> [WORK REQUEST]:
From the data below, return all lines holding the string "none".

-------- INPUT DATA

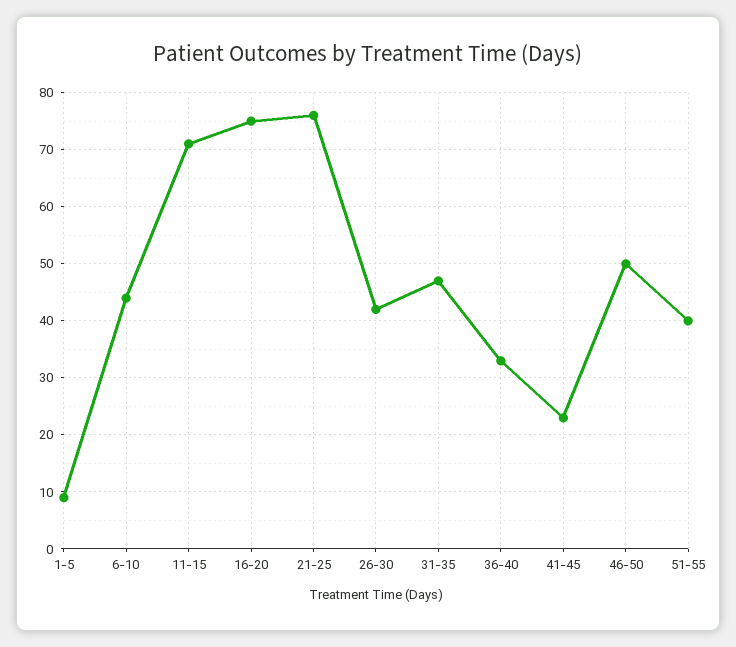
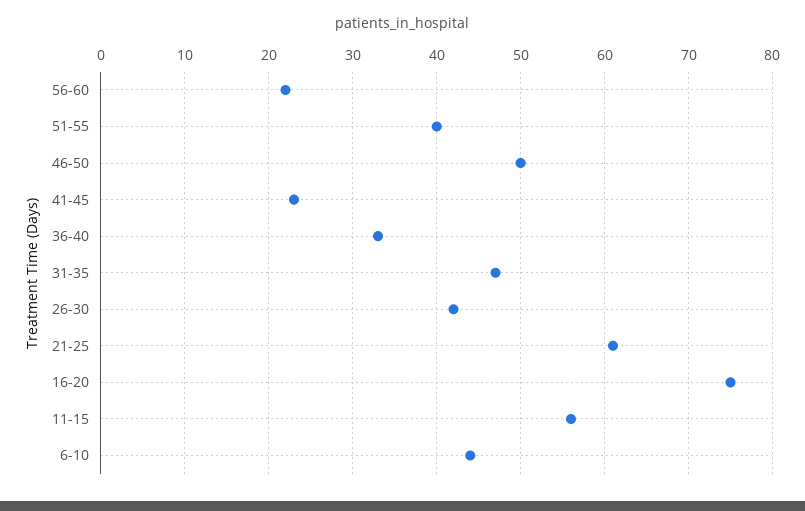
1-5: 10 -> none
11-15: 70 -> 56
21-25: 75 -> 61
56-60: none -> 22

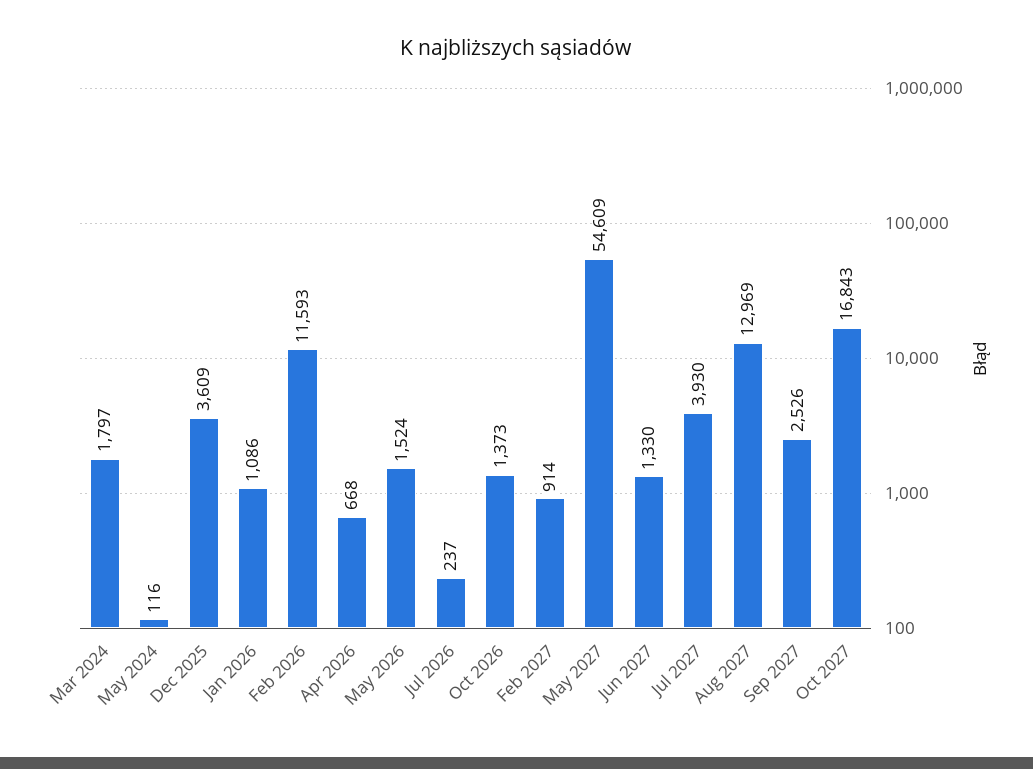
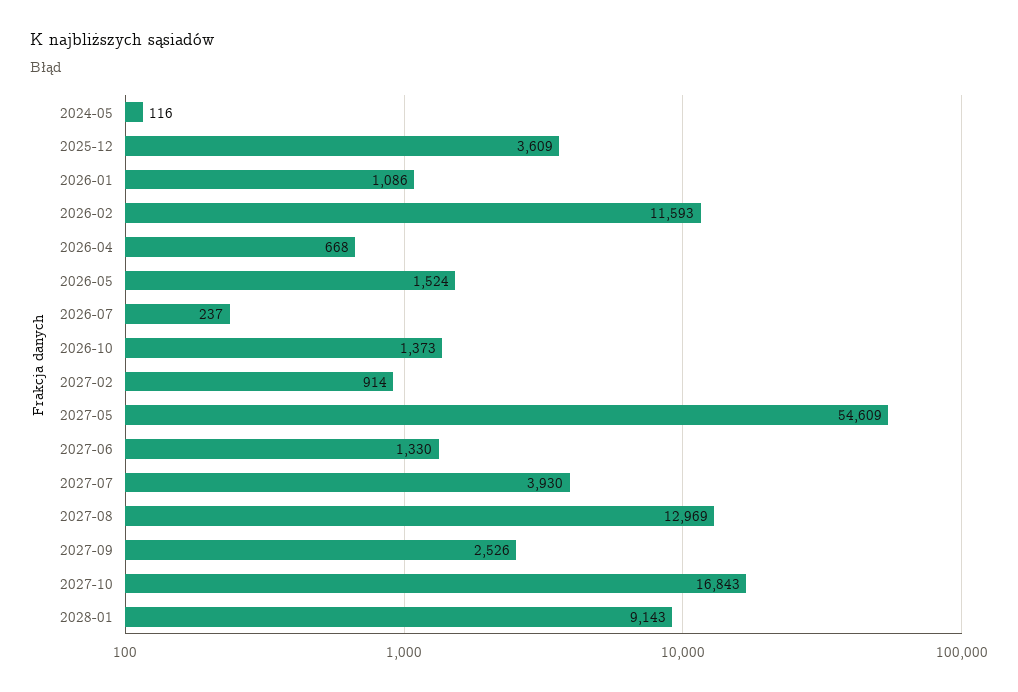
Mar 2024: 1797 -> none
2028-01: none -> 9143

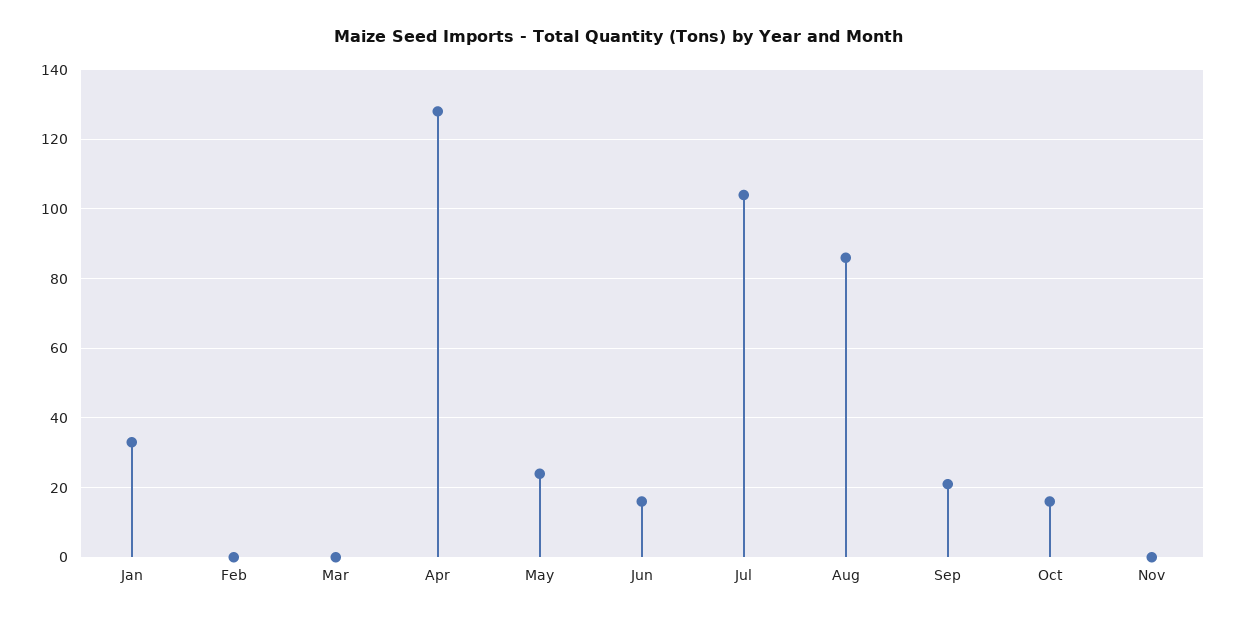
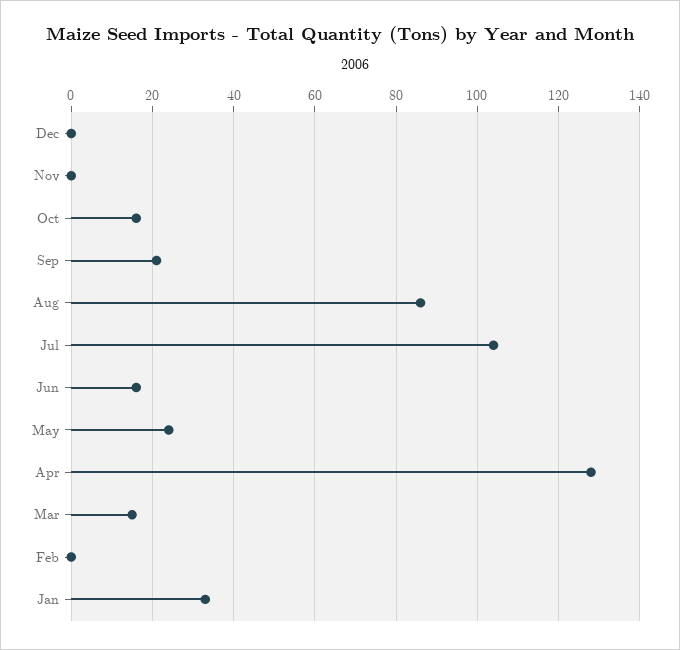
Mar: 0 -> 15
Dec: none -> 0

----------------

> [SOLVED EXERCISE]:
1-5: 10 -> none
56-60: none -> 22
Mar 2024: 1797 -> none
2028-01: none -> 9143
Dec: none -> 0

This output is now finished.